◆ INFORMATION SUPPLIED ◆
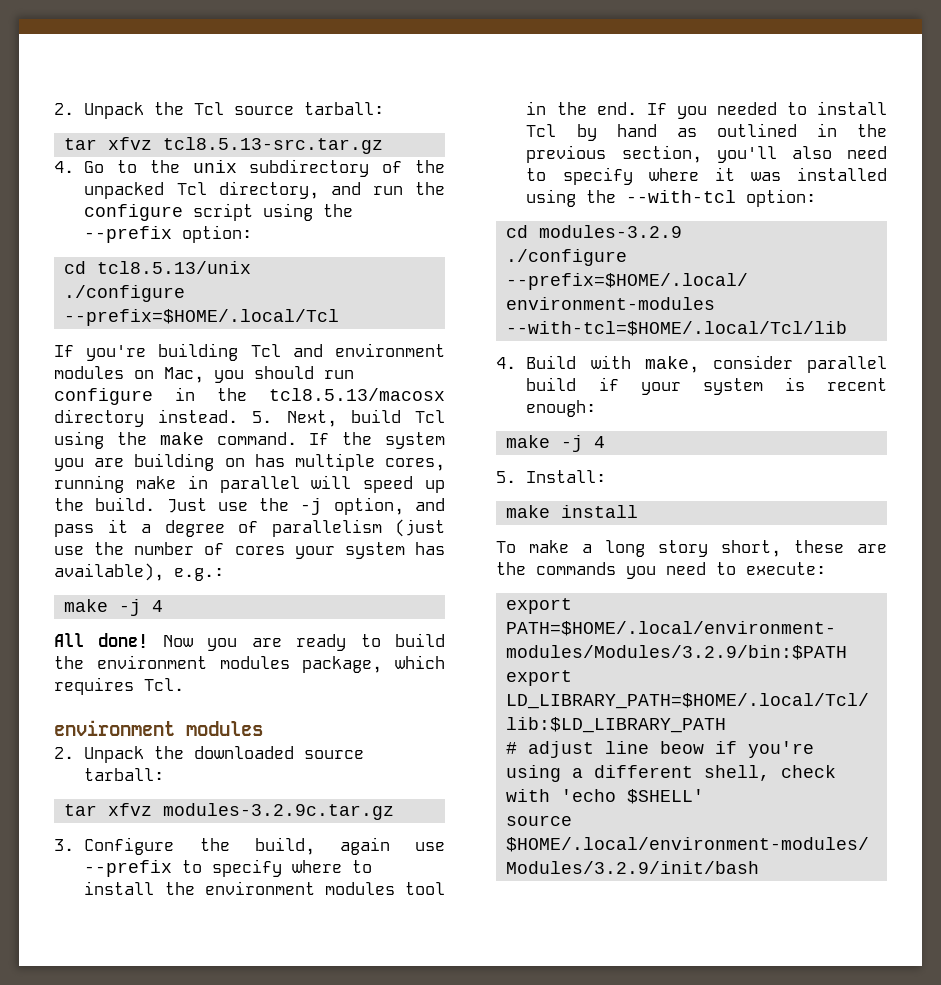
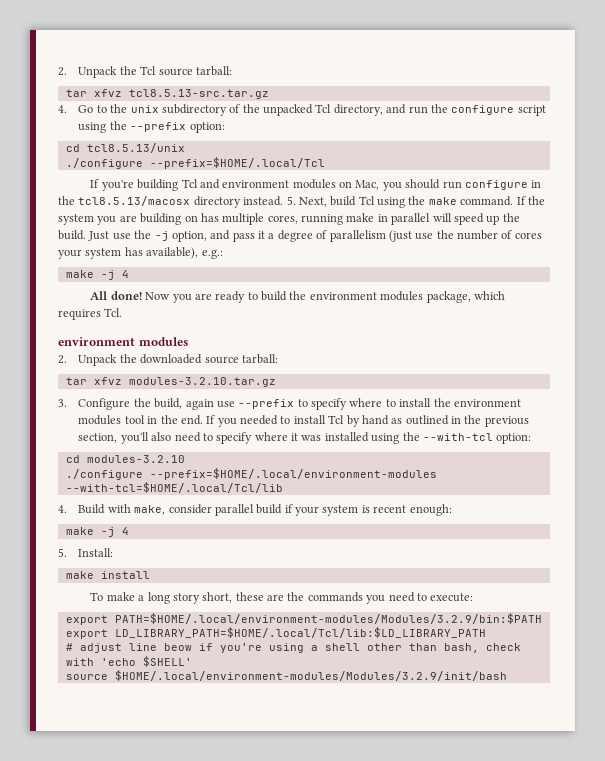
- tar xfvz modules-3.2.9c.tar.gz
+ tar xfvz modules-3.2.10.tar.gz
- cd modules-3.2.9
+ cd modules-3.2.10
- # adjust line beow if you're using a different shell, check with 'echo $SHELL'
+ # adjust line beow if you're using a shell other than bash, check with 'echo $SHELL'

◆ TASK REQUIREMENTS ◆
Only the pictures are to be omitted; the records above must otherwise be reproduced exactly.

◆ RESPONSE TO THE EXERCISE ◆
- tar xfvz modules-3.2.9c.tar.gz
+ tar xfvz modules-3.2.10.tar.gz
- cd modules-3.2.9
+ cd modules-3.2.10
- # adjust line beow if you're using a different shell, check with 'echo $SHELL'
+ # adjust line beow if you're using a shell other than bash, check with 'echo $SHELL'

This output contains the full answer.